Bristol-Myers Squibb (BMS) has developed an anticoagulant drug called milvexian, which is an oral Factor XIa inhibitor. It can prevent blood clots in patients undergoing total knee replacement surgery without increasing the risk of bleeding.

 

At the same time, BMS is testing the potential of milvexian in preventing stroke, minor stroke, and secondary stroke.

 

6Pfizer

 

In 2021, Pfizer and Beam Therapeutics launched a three-target research project focusing on rare genetic diseases in the liver, muscles, and central nervous system. Pfizer is also collaborating with Valneva to develop a vaccine for Lyme disease, an infectious disease caused by bacteria.

 

In addition, Pfizer is advancing a one-time gene therapy to treat Duchenne Muscular Dystrophy. Other promising drugs in Pfizer's pipeline include Ponegromab, a GDF15 monoclonal antibody self-developed by Pfizer, which is currently in Phase I clinical trials for cachexia-related muscle atrophy. The company plans to expand its indications to other cachexia-related conditions, including heart failure and chronic obstructive pulmonary disease (COPD).

 

7AstraZeneca

 

In 2012, AstraZeneca acquired Ardea for $1 billion, obtaining the URAT1 inhibitor verinurad.
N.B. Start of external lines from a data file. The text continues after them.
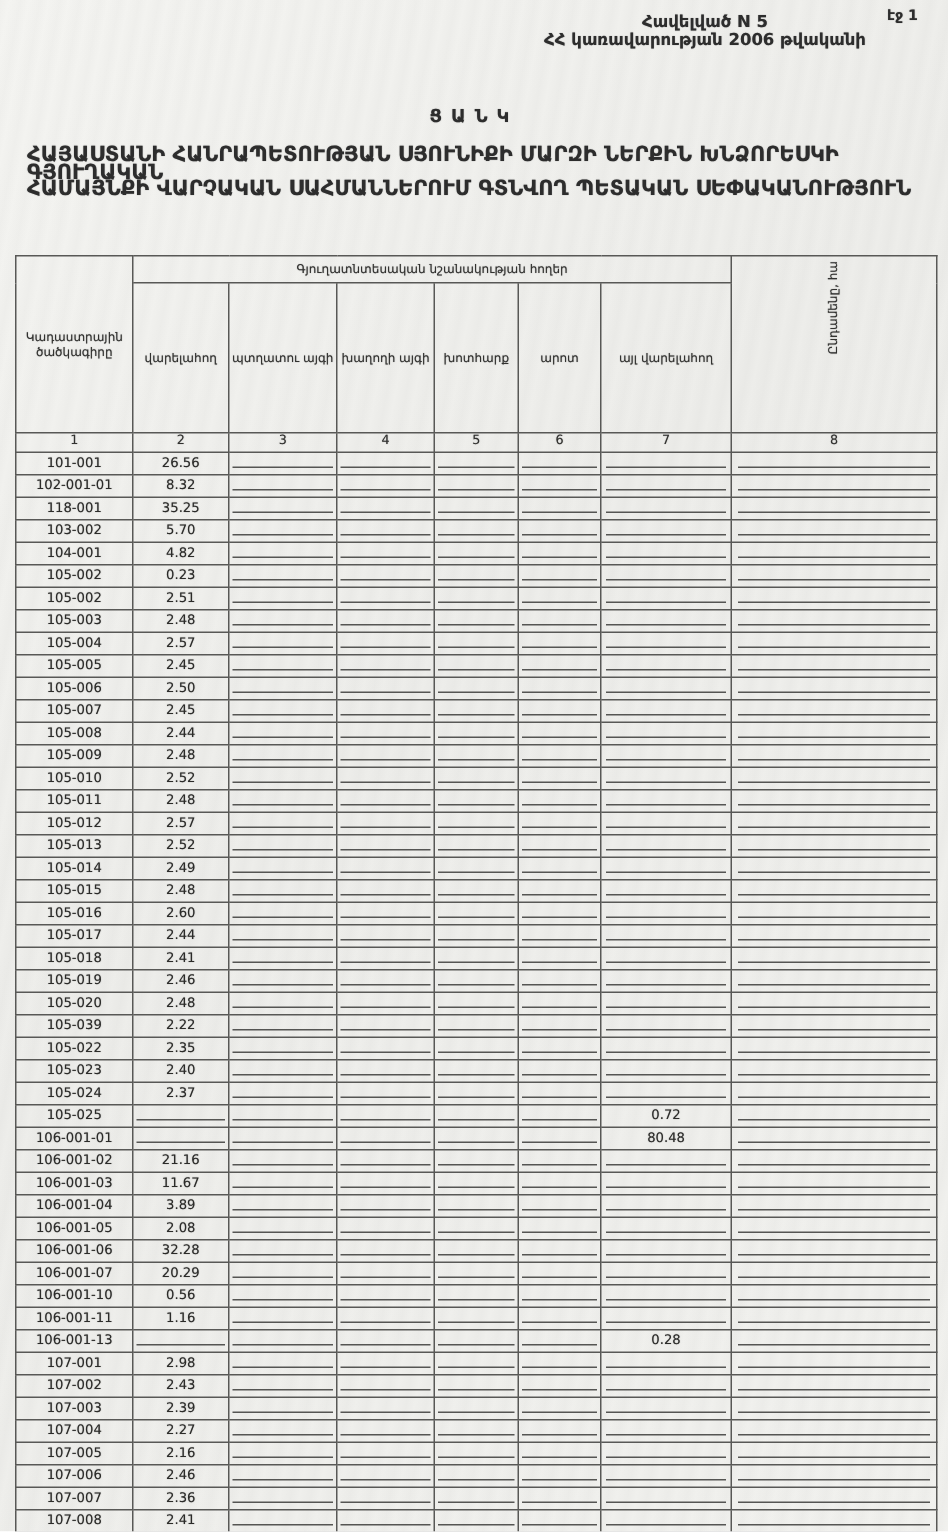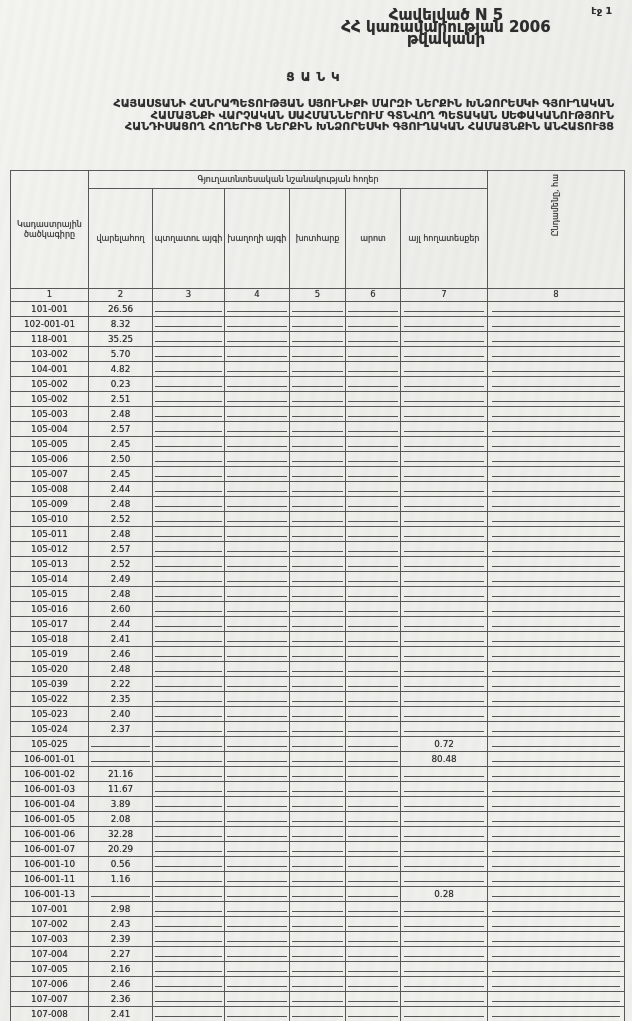--- a/index.html
+++ b/index.html
@@ -40,10 +40,10 @@
   .appendix {
     position: absolute;
     top: 9px;
-    right: 66px;
+    right: 42px;
     width: 240px;
     text-align: center;
-    font-size: 15px;
+    font-size: 11px;
     font-weight: bold;
     line-height: 12px;
   }

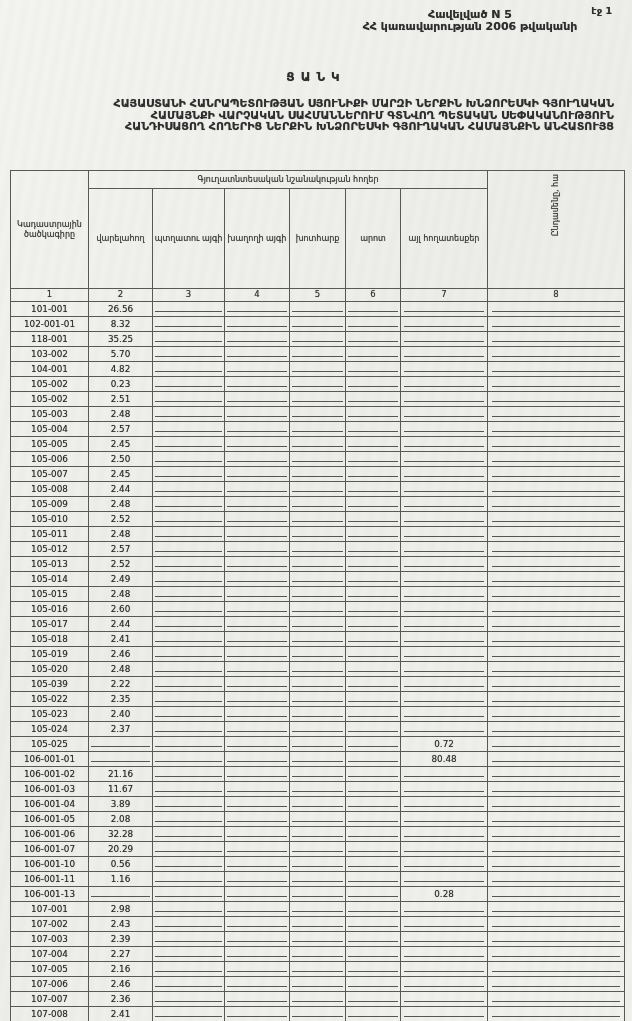--- a/index.html
+++ b/index.html
@@ -62,8 +62,8 @@
     top: 98px;
     left: 18px;
     right: 18px;
-    text-align: right;
-    font-size: 11px;
+    text-align: left;
+    font-size: 14px;
     font-weight: bold;
     line-height: 11.5px;
   }

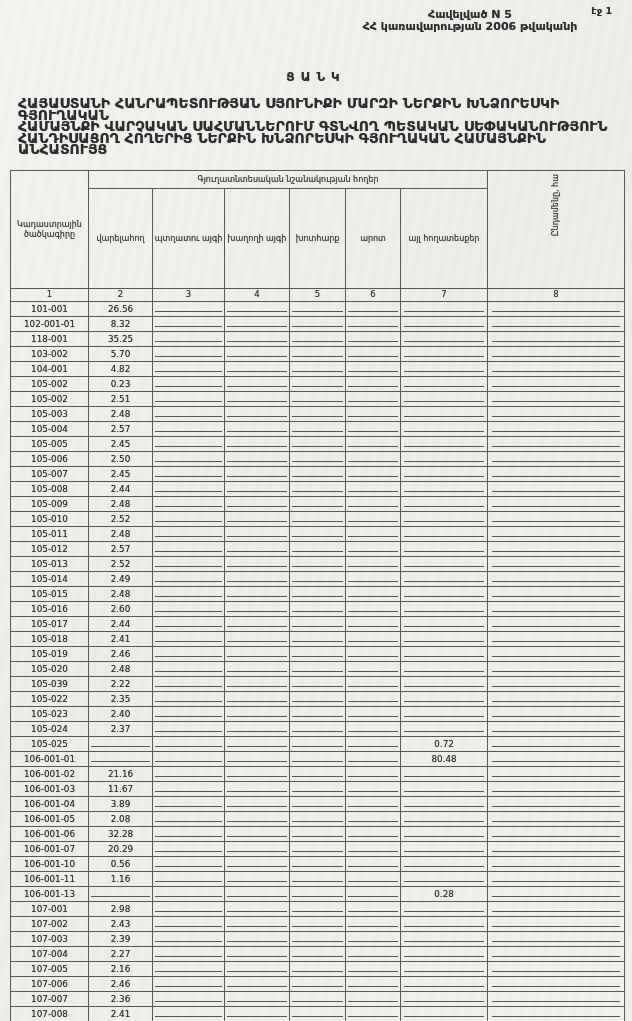--- a/index.html
+++ b/index.html
@@ -139,7 +139,6 @@
   <div class="doc-subtitle">
     <div>ՀԱՅԱՍՏԱՆԻ ՀԱՆՐԱՊԵՏՈՒԹՅԱՆ ՍՅՈՒՆԻՔԻ ՄԱՐԶԻ ՆԵՐՔԻՆ ԽՆՁՈՐԵՍԿԻ ԳՅՈՒՂԱԿԱՆ</div>
     <div>ՀԱՄԱՅՆՔԻ ՎԱՐՉԱԿԱՆ ՍԱՀՄԱՆՆԵՐՈՒՄ ԳՏՆՎՈՂ ՊԵՏԱԿԱՆ ՍԵՓԱԿԱՆՈՒԹՅՈՒՆ</div>
-    <div>ՀԱՆԴԻՍԱՑՈՂ ՀՈՂԵՐԻՑ ՆԵՐՔԻՆ ԽՆՁՈՐԵՍԿԻ ԳՅՈՒՂԱԿԱՆ ՀԱՄԱՅՆՔԻՆ ԱՆՀԱՏՈՒՅՑ</div>
   </div>
 
   <table class="land-table">

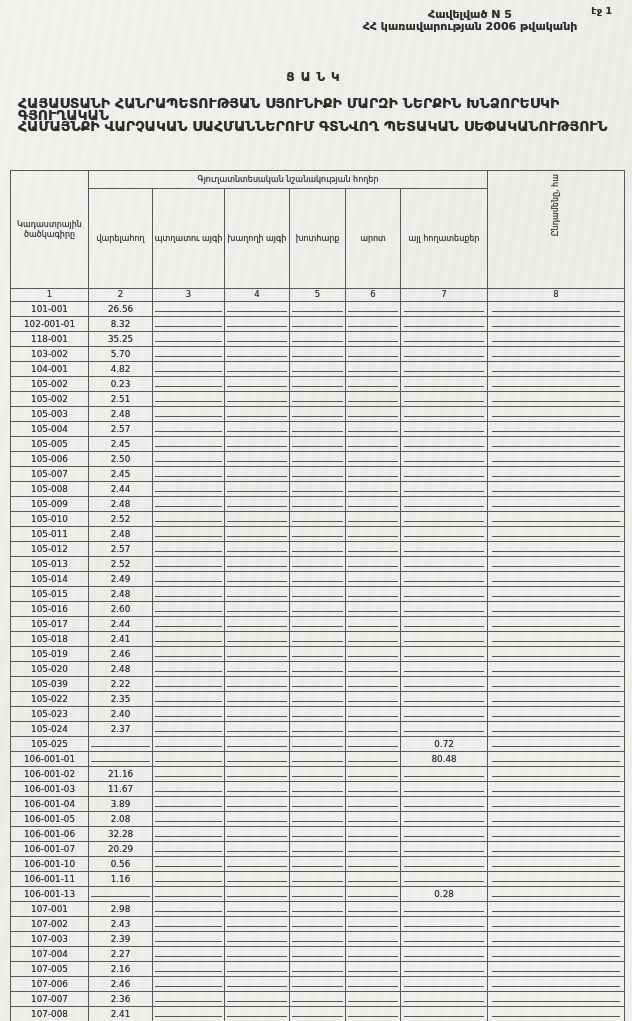--- a/index.html
+++ b/index.html
@@ -166,7 +166,7 @@
         <th>խաղողի այգի</th>
         <th>խոտհարք</th>
         <th>արոտ</th>
-        <th>այլ հողատեսքեր</th>
+        <th>այլ վարելահող</th>
       </tr>
       <tr class="nums-row">
         <th>1</th>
In the past, AstraZeneca conducted more than 20 clinical trials on verinurad for indications such as gout, chronic kidney disease, and heart failure, but the project was announced a failure at the end of last year.

 

8Eli Lilly

 

In the field of immunology, Eli Lilly submitted an application to the FDA for mirikizumab for the treatment of ulcerative colitis (UC) and announced the results of its first Phase III clinical trial in February this year. The clinical results showed that mirikizumab can significantly improve the quality of life for many patients with moderate to severe UC and is expected to become Eli Lilly's next blockbuster drug.

 

At the same time, lebrikizumab, a novel monoclonal antibody (mAb) drug developed by Eli Lilly, has also succeeded in late-stage studies for atopic dermatitis. The company plans to submit marketing applications worldwide by the end of 2022.

 

There was also unfortunate news. Due to unsatisfactory results from the Phase III trial, Eli Lilly halted the research on baricitinib for the treatment of lupus in 2021. However, its clinical research for severe alopecia areata (AA) in adults is still ongoing, with promising preliminary clinical outcomes.

 

9Johnson & Johnson

 

In 2021, Johnson & Johnson announced the Phase II clinical trial data of its respiratory syncytial virus (RSV) vaccine, which showed an 80% efficacy in preventing RSV-related lower respiratory tract diseases in adults aged 65 and above. It has been granted Breakthrough Therapy Designation by the FDA.

 

On the other hand, Johnson & Johnson halted the research on bermekimab for atopic dermatitis, resulting in a loss of over $600 million. The drug was acquired by Johnson & Johnson from XBiotech in 2019.